La Corte Suprema ha, quindi, ritenuto che le restrizioni del coniuge si fossero trasformate in vere e proprie condotte vessatorie con l’utilizzo di una modalità sopraffazione che ha imposto alla vittima uno:stile di vita contraddistinto da condotte di denigrazione, mortificazioni, ingiurie – oltre al clima di isolamento sociale alla quale l’aveva progressivamente ridotta”

Tra l’altro, nel corso del giudizio, è rimasto accertato che, proprio a causa delle violenze patite, si è verificato uncambiamento nella personalità della donnasfociato in un disturbo post traumatico da stress con intenti suicidari della stessa. Ecco di nuovo le parole della Corte “ … da donna solare, in salute e aperta al futuro, in esito alla convivenza con il marito, sia divenuta persona isolata, abbia perso le autonomie personali riducendosi progressivamente a persona affetta da disturbo post traumatico da stress, con momenti di aperta angoscia e idee suicidali.”.

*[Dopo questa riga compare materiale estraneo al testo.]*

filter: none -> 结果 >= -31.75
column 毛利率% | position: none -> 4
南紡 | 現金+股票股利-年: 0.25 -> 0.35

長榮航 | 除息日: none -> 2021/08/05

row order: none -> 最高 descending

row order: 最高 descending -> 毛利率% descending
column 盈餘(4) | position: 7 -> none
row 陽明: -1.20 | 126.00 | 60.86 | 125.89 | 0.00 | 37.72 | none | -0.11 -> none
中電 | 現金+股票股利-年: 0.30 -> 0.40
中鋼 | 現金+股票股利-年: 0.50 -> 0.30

Pertanto, la Corte, ha così concluso: Nel caso in esame, correttamente i comportamenti dell’imputato, riguardati sia sotto l’aspetto oggettivo che soggettivo, sono stati sussunti nel reato di maltrattamenti perchè le condotte seriali tenute denotano a chiare lettere sia l’abitualità che un comportamento impositivo del proprio volere realizzato sia con atti o parole che offendono il decoro e la dignità della persona (le descritte ingiurie e contumelie rivolte alla persona offesa ma anche i commenti tesi a sminuirla come donna, come madre e come medico), aggressivi (si pensi allo scuotimento, allo strattonamento, al tirarle le guance urlando), e attraverso un sistema di vere e proprie proibizioni capaci di produrre sensazioni dolorose ancorchè tali da non lasciare traccia e che si sono risolte in un sistema di sofferenze lesivo del patrimonio morale del soggetto passivo e che hanno reso abitualmente dolorose le relazioni familiari determinando uno stato di avvilimento e frustrazione.

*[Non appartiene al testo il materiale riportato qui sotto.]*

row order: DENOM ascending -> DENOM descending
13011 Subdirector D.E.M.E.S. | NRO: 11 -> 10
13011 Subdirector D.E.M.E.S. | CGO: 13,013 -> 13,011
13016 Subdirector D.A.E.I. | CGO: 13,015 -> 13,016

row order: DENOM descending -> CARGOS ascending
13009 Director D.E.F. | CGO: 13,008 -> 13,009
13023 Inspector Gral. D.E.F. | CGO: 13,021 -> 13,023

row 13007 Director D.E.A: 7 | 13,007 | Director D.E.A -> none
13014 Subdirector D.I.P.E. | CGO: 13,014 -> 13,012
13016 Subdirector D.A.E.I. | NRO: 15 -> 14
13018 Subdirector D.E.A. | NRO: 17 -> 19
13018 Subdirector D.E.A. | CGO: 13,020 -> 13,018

Le parole in commento sono illuminanti al fine di evidenziare – ancora una volta – che non sono solo le percosse a lasciare sensazioni dolorose. Anche le violenze che non lasciano traccia sulla pelle, creano, infatti, patimenti e dolori che possono addirittura porre a repentaglio la vita stessa della vittima, portandola sino ad idee suicidare. E’ interessante, sul punto, anche l’esame del declino piscologico della persona offesa dal reato che si rintraccia all’interno della sentenza: la donna da “solare, in salute e aperta al futuro” in esito alla convivenza con il marito, è divenuta persona isolata, senza autonomie personali riducendosi progressivamente a persona affetta da disturbo post traumatico. L’ottimo esame della Corte di Cassazione consente, ancora una volta, di evidenziare e ribadire i gravi pericoli che si annidano dietro alla prolungata esposizione a condotte di abuso psicologico, che al pari della violenza fisica, possono oggi essere denunciate.